Technological evolution outpacing social evolution. (Alvin Toffler, “Future Shock.”)
1987 Stock Market crash. (“Programmed selling” instigated avalanche of selling leading to 508 point crash.)
Speed of light as a constraint.
Effect on stability of social systems.
Singapore – developed nation status via transformation into an “information society.”
“Digitization” of Singapore – Land Data Hub. (Database on all aspects of Singapore; complete electronic record.)
Singapore – total electronic efficiency.
Social engineering and control of people vs. tool for democracy.
MINITEL – large growth from one to 12,000 choices.
1986 – Student protests against admissions policies successfully coordinated via MINITEL.
The future is digital!
Dependence upon computers.
Computers programmed in “craftsmanlike” manner.
Software errors – no reliable engineering techniques for the production of software.
Software bugs – human consequences; Therac-25 radiation machine software malfunction.
AT&T telephone system crash caused by a single line of bad code. (Bug causes 20,000,000 phone calls being unable to connect and cripples phone network.)
Untestability of large software systems.
1989 – Dallas Fort Worth airport computer failure.

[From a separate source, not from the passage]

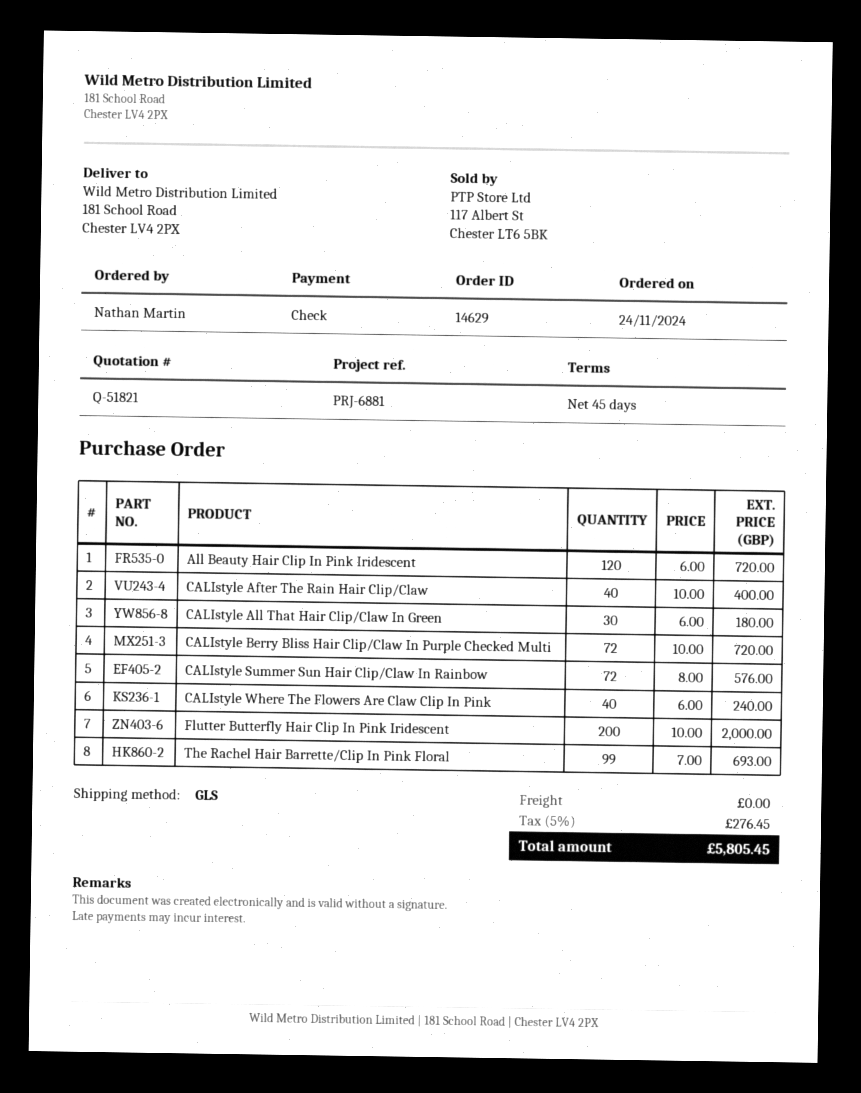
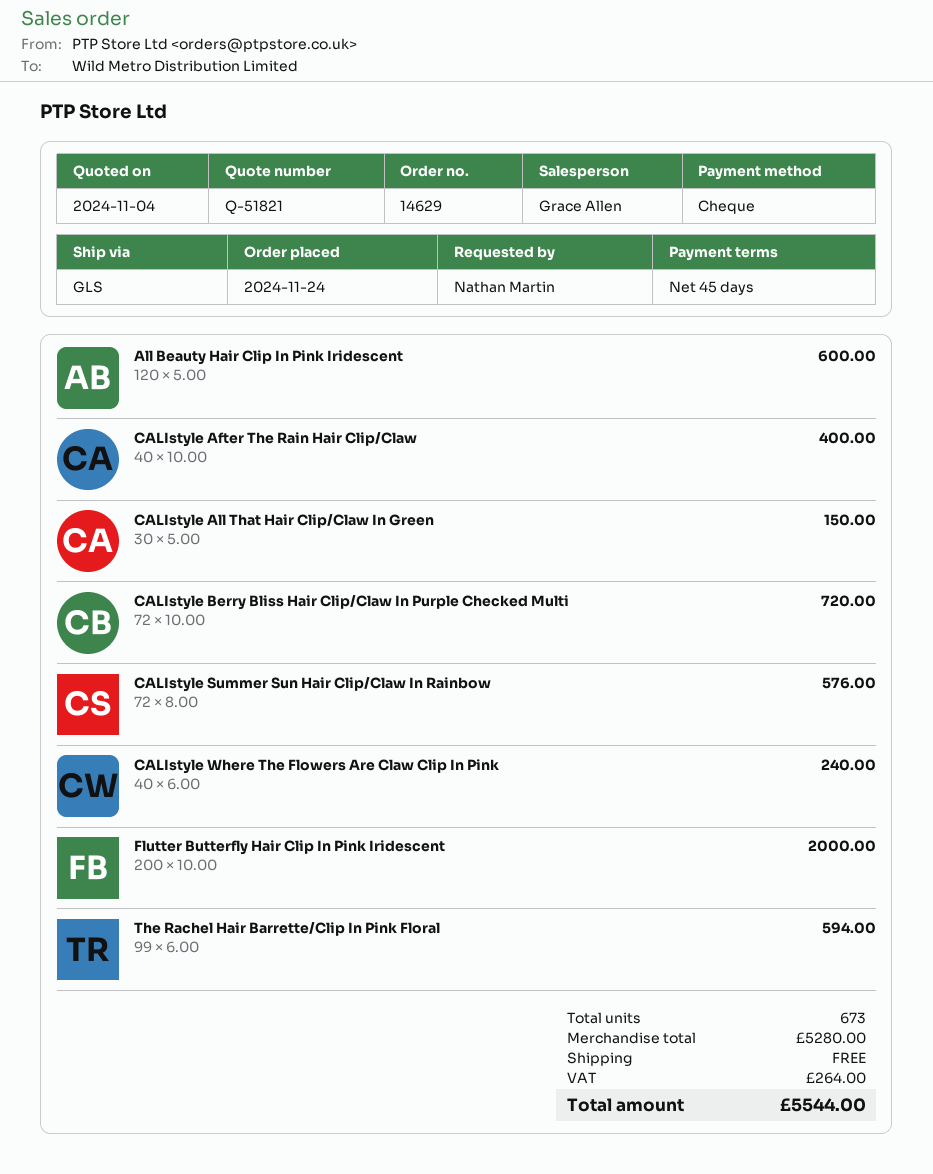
All Beauty Hair Clip In Pink Iridescent: 120 x 6.00 = 720.00 -> 120 x 5.00 = 600.00
CALIstyle All That Hair Clip/Claw In Green: 30 x 6.00 = 180.00 -> 30 x 5.00 = 150.00
The Rachel Hair Barrette/Clip In Pink Floral: 99 x 7.00 = 693.00 -> 99 x 6.00 = 594.00
tax: 276.45 -> 264.00
total: 5805.45 -> 5544.00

Unlike traditional engineering, small errors can completely cripple entire software systems.
Wheel turns full circle: Babbage’s inspiration stemmed from the desire to eliminate errors. However, computers are still prone to errors via programmers, as in Babbage’s time.
Communication central to digital future.
Uses of computers different from original goals.
Computer a medium, not a machine.
Additional stuff and thoughts:
This last episode of “The Machine That Changed The World” was produced in advance of the development of the World Wide Web, and thus cannot be expected to cover this development. However, the fact that the WWW is now a part of our lives is a proof of the fast pace of innovation in this field. Though in no way comprehensive, here is a list of some recent developments that might have been included in this series of videos:
- Radio Frequency Technology in Commodity Tracking by Scott Tate, CS 3604, Fall 1996.
- It has come the ability to circumvent the established telephone systems by the use of the Internet and the WWW. This raises the question of the “Internet Telecommunications Software: Need to Grow or Need to Pay?” by Jacob Chuh, CS 3604, Fall 1996.
- Supercomputers were in vogue in 1990, but they were not part of the video series. One of the key persons (some will say THE key person) in the development of modern supercomputers was Seymour Cray. Cray died as a result of a traffic accident in 1996.